What needs to be done: Reproduce only the lines that run from the line with "delivery date: 2023-06-02 -> 2023-06-09" to the last line of the material, both ends included, exactly as they appear.

━━ The input ━━

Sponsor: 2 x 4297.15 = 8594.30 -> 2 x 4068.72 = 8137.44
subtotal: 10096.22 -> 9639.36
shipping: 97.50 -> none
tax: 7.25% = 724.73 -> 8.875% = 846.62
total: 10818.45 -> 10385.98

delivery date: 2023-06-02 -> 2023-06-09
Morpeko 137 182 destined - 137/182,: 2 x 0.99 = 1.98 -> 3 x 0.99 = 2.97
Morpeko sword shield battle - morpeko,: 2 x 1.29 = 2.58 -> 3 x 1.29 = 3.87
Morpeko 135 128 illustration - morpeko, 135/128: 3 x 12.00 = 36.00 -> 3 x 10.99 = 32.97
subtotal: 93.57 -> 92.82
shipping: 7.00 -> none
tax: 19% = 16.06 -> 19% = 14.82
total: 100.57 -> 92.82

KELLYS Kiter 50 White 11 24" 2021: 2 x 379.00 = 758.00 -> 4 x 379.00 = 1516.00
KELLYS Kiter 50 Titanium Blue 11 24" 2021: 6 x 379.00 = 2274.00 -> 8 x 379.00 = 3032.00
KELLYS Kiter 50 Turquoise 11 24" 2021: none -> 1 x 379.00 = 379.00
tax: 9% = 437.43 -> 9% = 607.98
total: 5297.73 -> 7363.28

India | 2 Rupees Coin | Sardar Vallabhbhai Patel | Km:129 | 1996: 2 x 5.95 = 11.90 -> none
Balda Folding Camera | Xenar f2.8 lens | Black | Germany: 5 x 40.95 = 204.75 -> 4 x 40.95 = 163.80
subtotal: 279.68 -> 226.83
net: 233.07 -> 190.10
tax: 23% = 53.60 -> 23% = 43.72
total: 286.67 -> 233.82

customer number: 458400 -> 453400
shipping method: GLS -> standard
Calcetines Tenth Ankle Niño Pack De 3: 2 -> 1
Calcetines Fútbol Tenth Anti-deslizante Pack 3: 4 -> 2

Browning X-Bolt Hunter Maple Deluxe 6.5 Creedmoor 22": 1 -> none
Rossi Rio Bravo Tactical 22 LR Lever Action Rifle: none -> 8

━━━

Your solution:
delivery date: 2023-06-02 -> 2023-06-09
Morpeko 137 182 destined - 137/182,: 2 x 0.99 = 1.98 -> 3 x 0.99 = 2.97
Morpeko sword shield battle - morpeko,: 2 x 1.29 = 2.58 -> 3 x 1.29 = 3.87
Morpeko 135 128 illustration - morpeko, 135/128: 3 x 12.00 = 36.00 -> 3 x 10.99 = 32.97
subtotal: 93.57 -> 92.82
shipping: 7.00 -> none
tax: 19% = 16.06 -> 19% = 14.82
total: 100.57 -> 92.82

KELLYS Kiter 50 White 11 24" 2021: 2 x 379.00 = 758.00 -> 4 x 379.00 = 1516.00
KELLYS Kiter 50 Titanium Blue 11 24" 2021: 6 x 379.00 = 2274.00 -> 8 x 379.00 = 3032.00
KELLYS Kiter 50 Turquoise 11 24" 2021: none -> 1 x 379.00 = 379.00
tax: 9% = 437.43 -> 9% = 607.98
total: 5297.73 -> 7363.28

India | 2 Rupees Coin | Sardar Vallabhbhai Patel | Km:129 | 1996: 2 x 5.95 = 11.90 -> none
Balda Folding Camera | Xenar f2.8 lens | Black | Germany: 5 x 40.95 = 204.75 -> 4 x 40.95 = 163.80
subtotal: 279.68 -> 226.83
net: 233.07 -> 190.10
tax: 23% = 53.60 -> 23% = 43.72
total: 286.67 -> 233.82

customer number: 458400 -> 453400
shipping method: GLS -> standard
Calcetines Tenth Ankle Niño Pack De 3: 2 -> 1
Calcetines Fútbol Tenth Anti-deslizante Pack 3: 4 -> 2

Browning X-Bolt Hunter Maple Deluxe 6.5 Creedmoor 22": 1 -> none
Rossi Rio Bravo Tactical 22 LR Lever Action Rifle: none -> 8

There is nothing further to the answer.